The day before Halloween, I caught J’s flight to Sofia, Bulgaria!

Hotel view

Hotel view

Stepping out of the airport and into Sofia’s cool autumn air was immediately invigorating. The stuffiness of the hot, dusty desert was nowhere to be found.

I should have been satisfied with the crisp, feel-good air. But no. After we checked into the hotel, I decided I wanted a massage.

I had never received a real massage before. The top two reasons for this are 1.) I don’t like being ripped off (paying to be touched feels very rip-off-esque to me), and 2.) I don’t like strangers touching me. Strangers touching me makes me very uncomfortable. I’ll talk all day with someone I’ve just met, but that someone had better stay out of my bubble.

Since J gets a discount at the hotel spa, I figured it was time to try this massage thing I hear so many people rave about. We called down to the spa and scheduled our 45 min massages. I’d be the Guinea pig and go first, then come back up to the room and get ready for dinner while J got his.

With only 15 minutes to get ready, I had no idea what to wear. I decided on black work-out capris (the ones that have seen more time on the couch than on a treadmill) and a t-shirt. I waited anxiously in the glass elevator as it descended from the sunlit top floors of the hotel to the underground darkness of Floor -2.

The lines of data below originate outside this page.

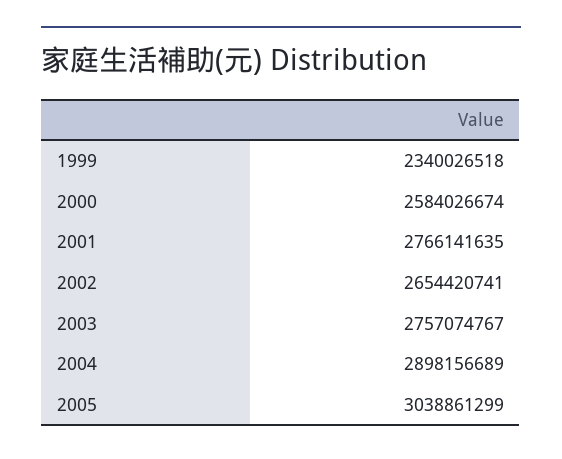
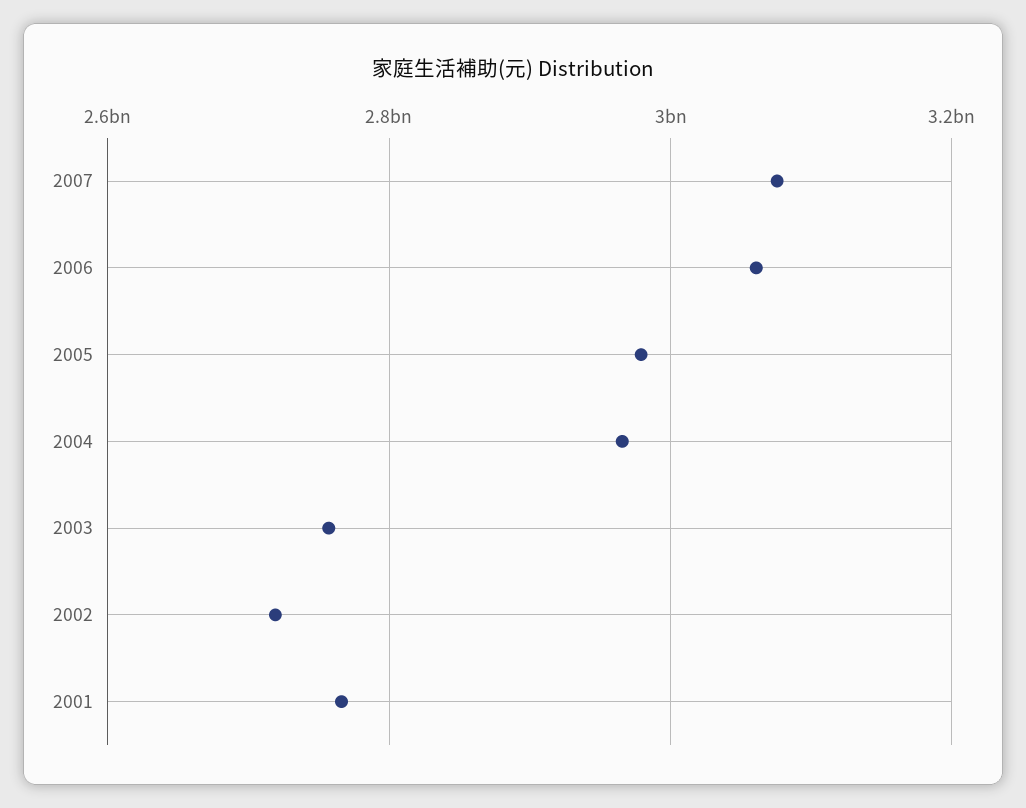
1999: 2340026518 -> none
2000: 2584026674 -> none
2002: 2654420741 -> 2720000000
2004: 2898156689 -> 2960000000
2005: 3038861299 -> 2980000000
2007: none -> 3080000000
2006: none -> 3060000000

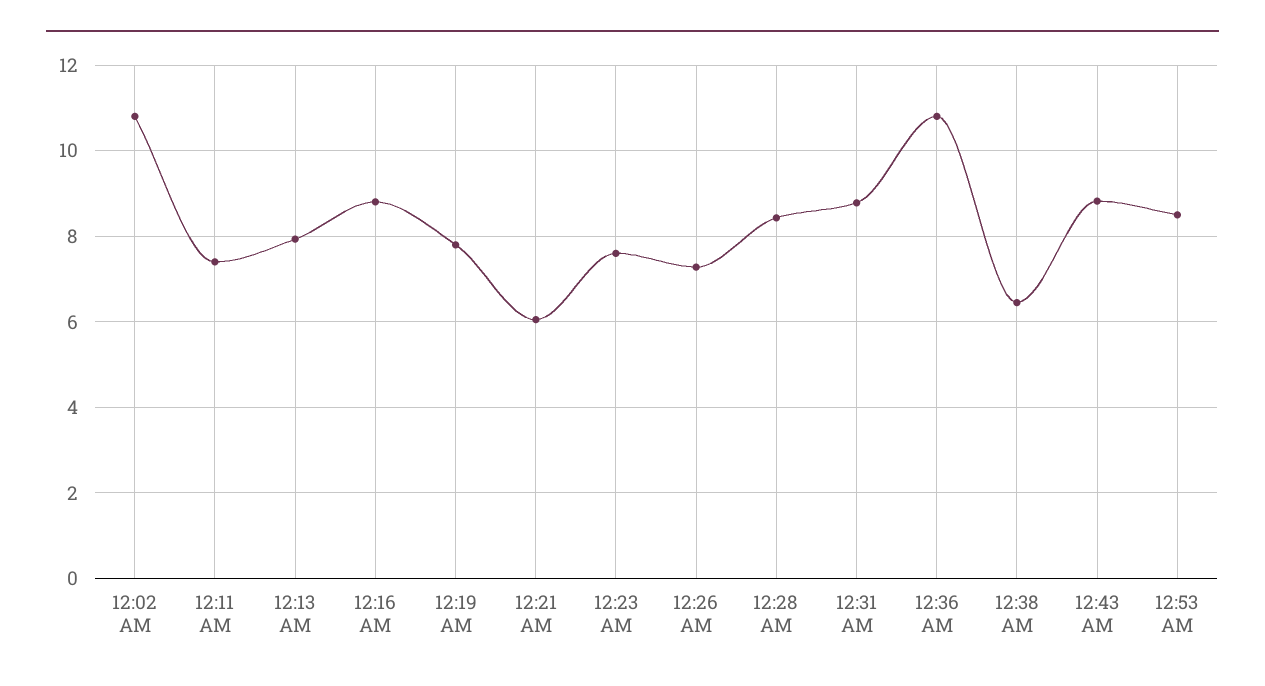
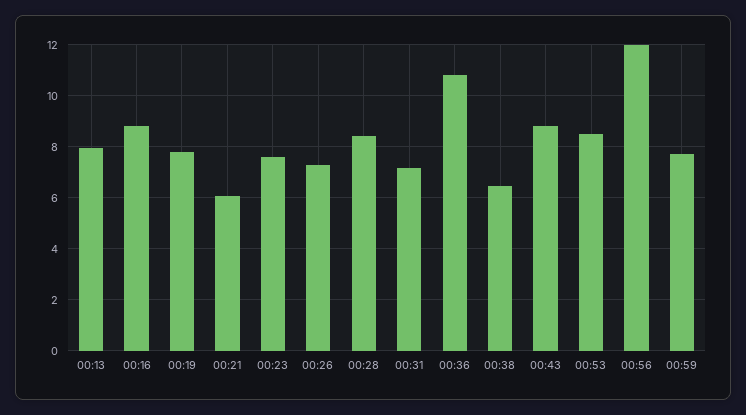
12:02 AM: 10.8 -> none
12:11 AM: 7.4 -> none
12:31 AM: 8.8 -> 7.25
00:56: none -> 12
00:59: none -> 7.75

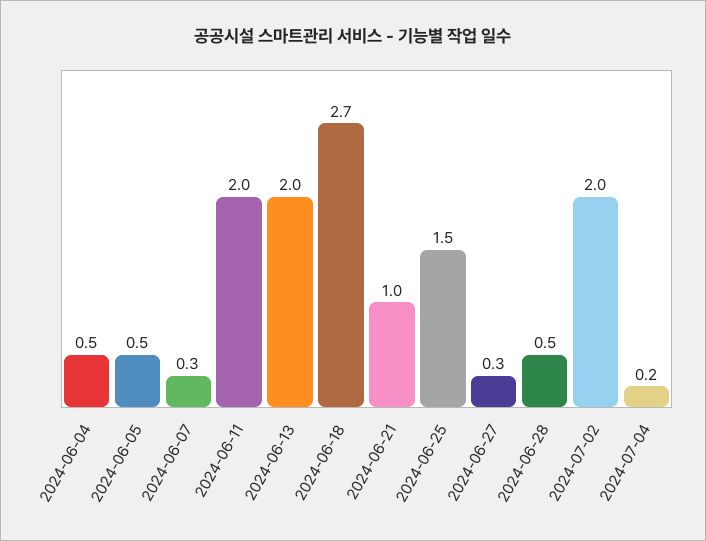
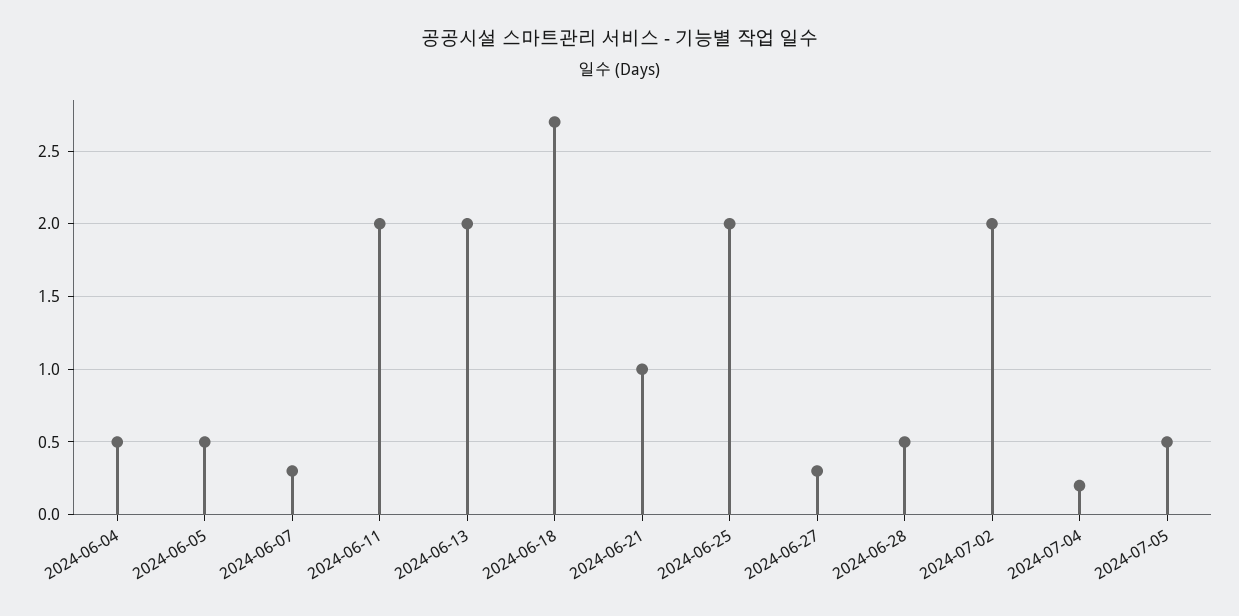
2024-06-25: 1.5 -> 2
2024-07-05: none -> 0.5

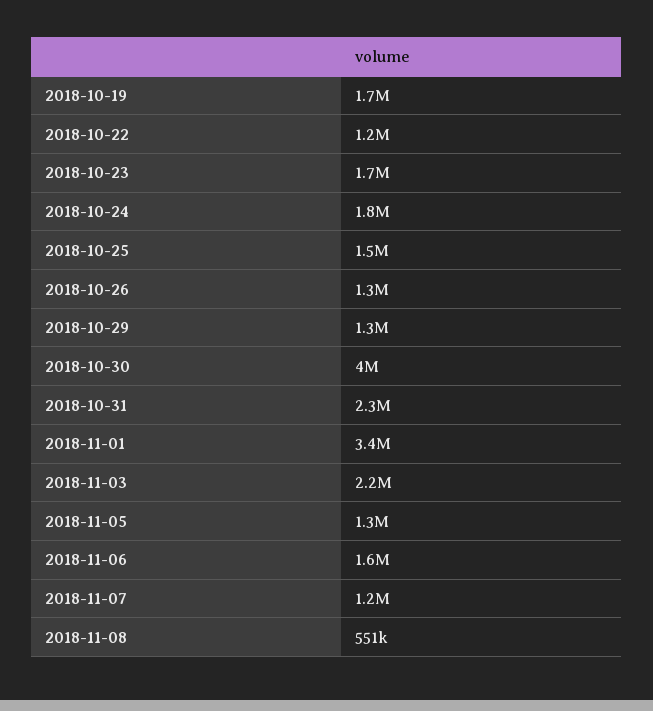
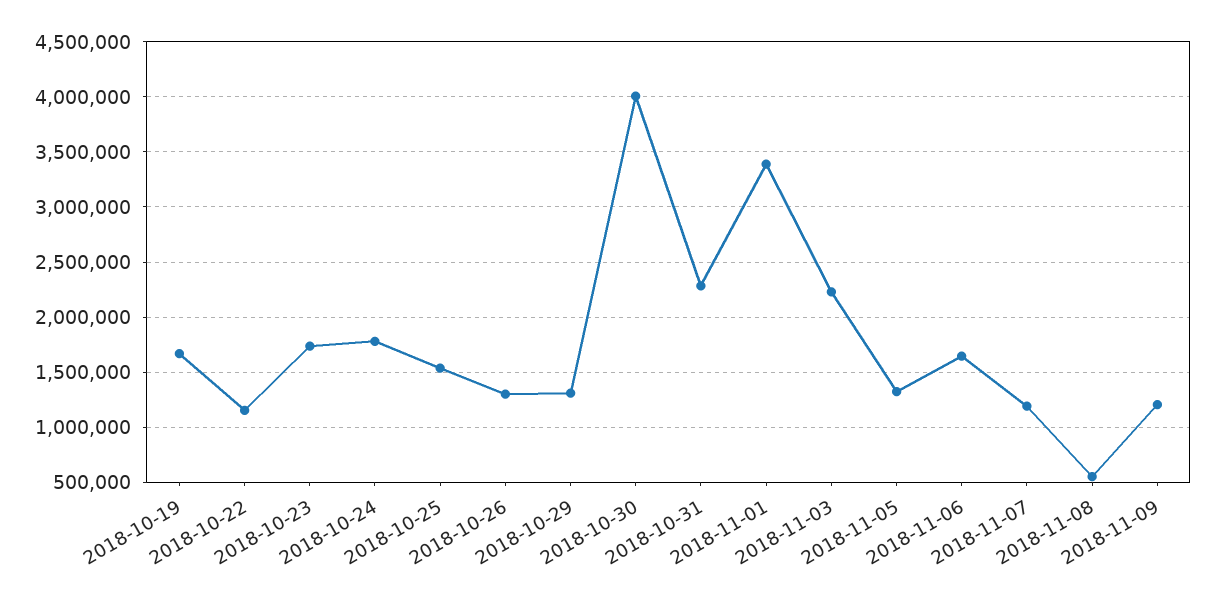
2018-11-09: none -> 1200000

The elevator doors opened across from a contemporary looking, dimly lit sitting area with a counter. Nobody was at the counter, so I waited around a minute before being greeted by the only spa employee I would see that day. The dark haired, middle aged lady was dressed in what appeared to be white spandex leggings and an equally tight, white V-neck shirt. I’m not sure what kind of attire I was expecting the massage therapist to be wearing – maybe scrubs? maybe a polo shirt and slacks? maybe something a little more professional?

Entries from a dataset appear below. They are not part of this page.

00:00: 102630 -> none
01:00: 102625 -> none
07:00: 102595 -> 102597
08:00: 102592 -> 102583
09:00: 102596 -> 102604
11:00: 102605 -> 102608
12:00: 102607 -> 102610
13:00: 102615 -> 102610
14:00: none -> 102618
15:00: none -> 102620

She handed me a big, blue bathrobe and a pair of disposable hotel slippers, pointed to a dark room and told me to go change. Through the dark room, I found a changing room/bathroom, where I changed in a hurry and wondered if it is only in America that we worry about the privacy aspect of things like etched glass doors with no locks – or maybe it’s just me?

Holding the beltless bathrobe around me, I shuffled back to the spa counter and The Woman in White led me to the massage room. It was a very small, very warm room, dimly lit, but not dim enough that I couldn’t see the Bulgarian lotto scratch-off ticket next to the massage table. Is that normal!? Are these things normal?! I tried to imagine a scenario in which a massage therapist brought a scratch-off ticket into the massage room. Did she really not have enough time to scratch it off on the way to work? Not even at the front desk? Was it somebody’s lucky day in the massage room!?

Then, The Woman in White wanted my bathrobe. I kind of thought she might turn around to allow me some privacy, but obviously this was my mistake, because she wanted the robe and she wanted it now! I hesitated, and she laughed, asking me where I’m from. I thought about saying, “I JUST CAME FROM A MUSLIM COUNTRY WHERE I AM NOT SUPPOSED TO SHOW ANYTHING BETWEEN MY KNEES AND SHOULDERS SO CUT ME SOME SLACK IF I’M A LITTLE SLOW TO GET BUCK NAKED IN FRONT OF YOU!” but I just said, “USA.” The Lady in White laughed and said, “You look like Italian lady!” It seems there really is no place outside of the US where I will ever look American…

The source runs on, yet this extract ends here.